Но он-то не прежний Егорушка! Мать сбивается на «вы», зовет Егорий Яковлевич. Сестренки смотрят как на чужого. Когда снял морской китель, сразу почувствовал – все стали проще.

Напившись чаю, Георгий Яковлевич вышел во двор поправить провалившуюся ступеньку на крыльце. Осмотрел частиковую сеть, починил несколько дыр на ней, по-иному связал тягловые концы. Потом до темноты налаживал отцовскую лодку. Сказал сестренке Марусе:

– Завтра поедем рыбачить!

Георгий Яковлевич прожил на Кривой Косе две недели. Накупил обновок матери и сестренкам. Ездил рыбачить, купался в море. Собрал в пустом фроловском амбаре жителей Кривой Косы и рассказал им про путешествие на Колыму. И до сих пор на Кривой Косе помнят, как Георгий Яковлевич показывал через волшебный фонарь «фокусные картинки» далекого Севера. После этого доклада приходили в седовскую хату и хуторяне, и люди из далеких поселков поговорить с образованным человеком, расспросить, как люди живут в далеком холодном краю.
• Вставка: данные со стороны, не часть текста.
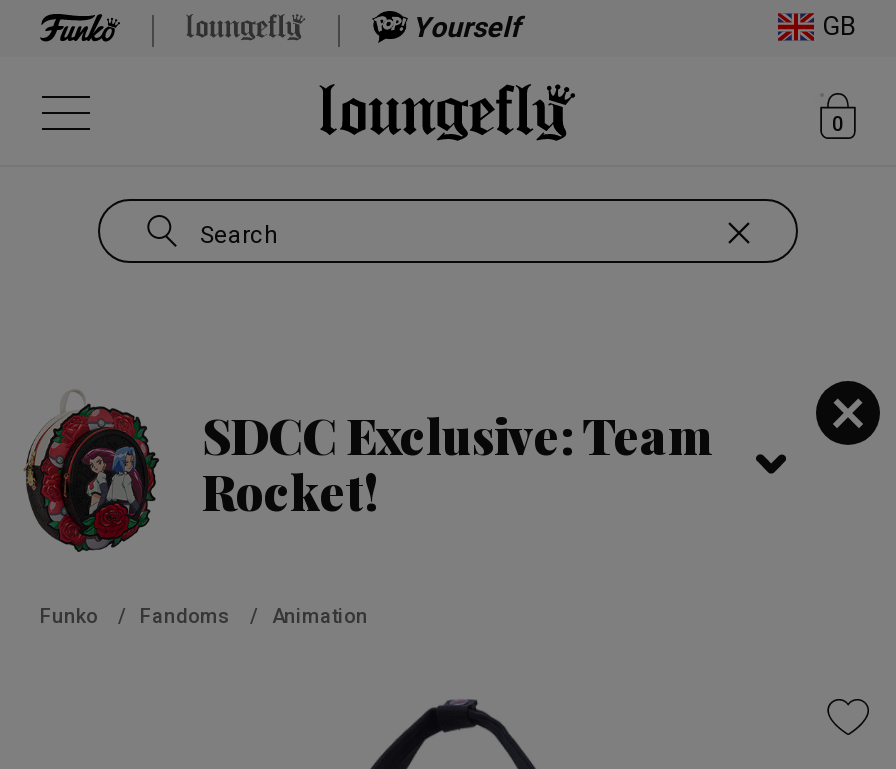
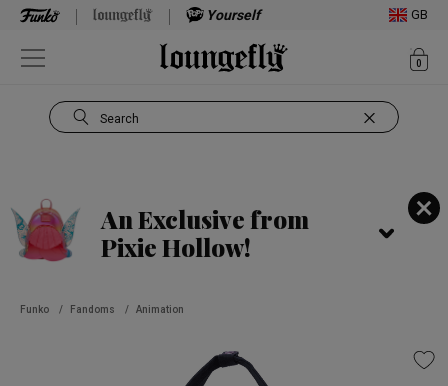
- [image]
- SDCC Exclusive: Team
- Rocket!
+ [image]
+ An Exclusive from
+ Pixie Hollow!
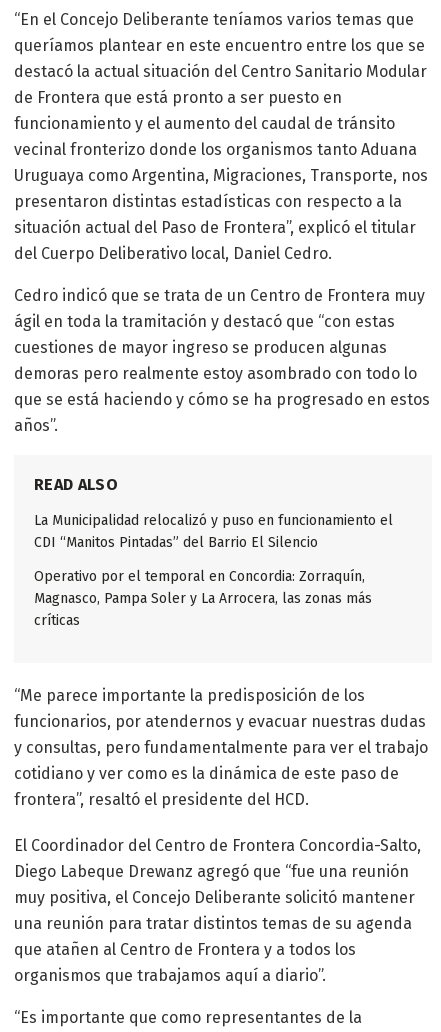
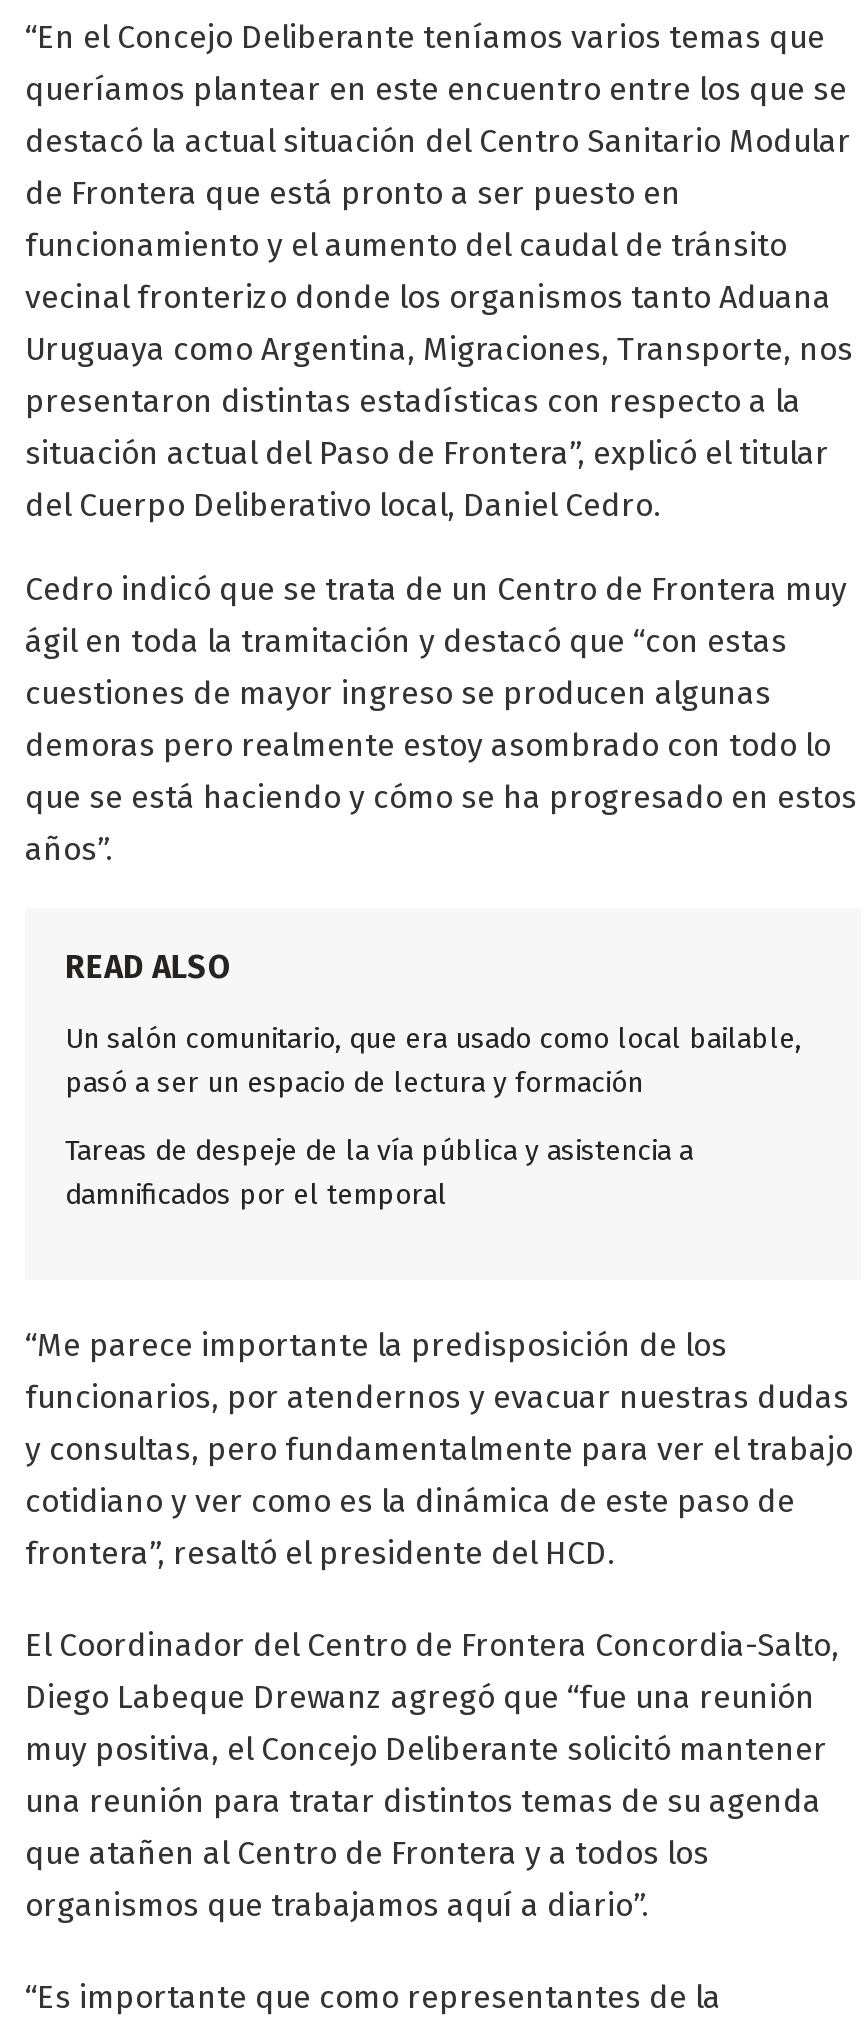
- La Municipalidad relocalizó y puso en funcionamiento el
- CDI “Manitos Pintadas” del Barrio El Silencio
+ Un salón comunitario, que era usado como local bailable,
+ pasó a ser un espacio de lectura y formación

- Operativo por el temporal en Concordia: Zorraquín,
- Magnasco, Pampa Soler y La Arrocera, las zonas más
- críticas
+ Tareas de despeje de la vía pública y asistencia a
+ damnificados por el temporal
Наталья Степановна гостей встречала приветливо, была счастлива сыновними успехами и славой.

Но привыкнуть к мысли, что этот умный человек, к которому сам помещик Фролов, не погнушавшись бедной седовской хатой, приезжал в гости на парной коляске, – ее прежний Егор, – к этому привыкнуть старуха никак не могла. Когда сын сидел в хате или на завалинке, в одной рубахе, рассказывая или балагуря, казался он прежним Егорушкой, которого носила в себе, кормила грудью. Но стоило ему, отправляясь в станицу, надеть форменный китель, мать сразу робела, больше чем перед урядником Охримченкой, низко кланялась и звала по имени-отчеству.
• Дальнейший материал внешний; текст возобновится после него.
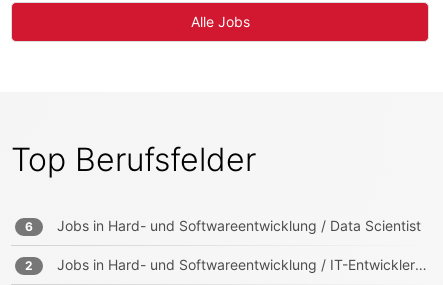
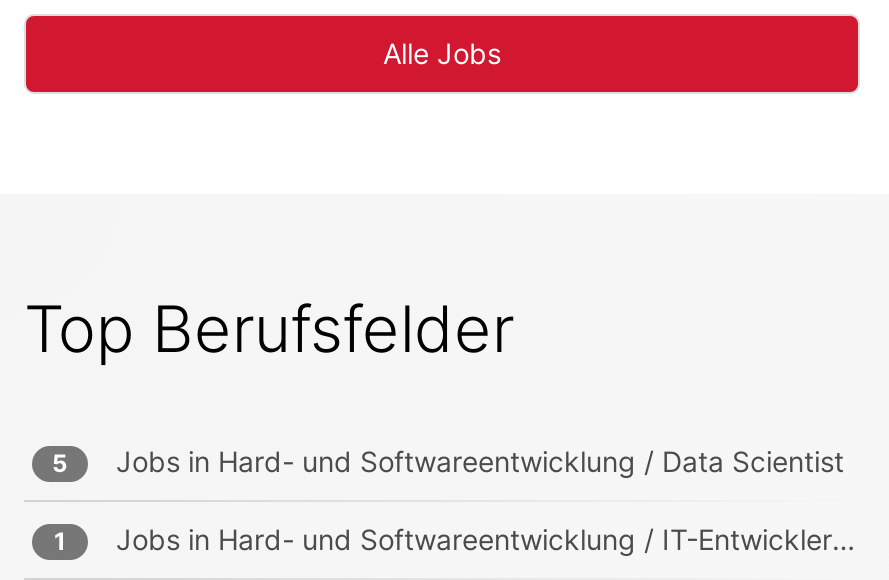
- 6 Jobs in Hard- und Softwareentwicklung / Data Scientist
+ 5 Jobs in Hard- und Softwareentwicklung / Data Scientist

- 2
+ 1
Замечая такую перемену, Георгий Яковлевич раскатисто смеялся, кидал кортик и все военные доспехи на лавку, хватал в охапку сестер и начинал дурачиться. И мать снова менялась. Подпирала по-старушечьи рукой лицо, шептала про себя:

– Егорушка, Егорушка, родный! Такий же веселый, сыночку мий милый, голубе ясний!

Когда уезжал Георгий Яковлевич, провожать пришли все соседи и дальние.

14 июля Георгий Яковлевич скромно обвенчался с Верочкой в Исаакиевском соборе. Через четыре дня после свадьбы Седов отправился на Новую Землю. Вера Валериановна проводила его до Архангельска.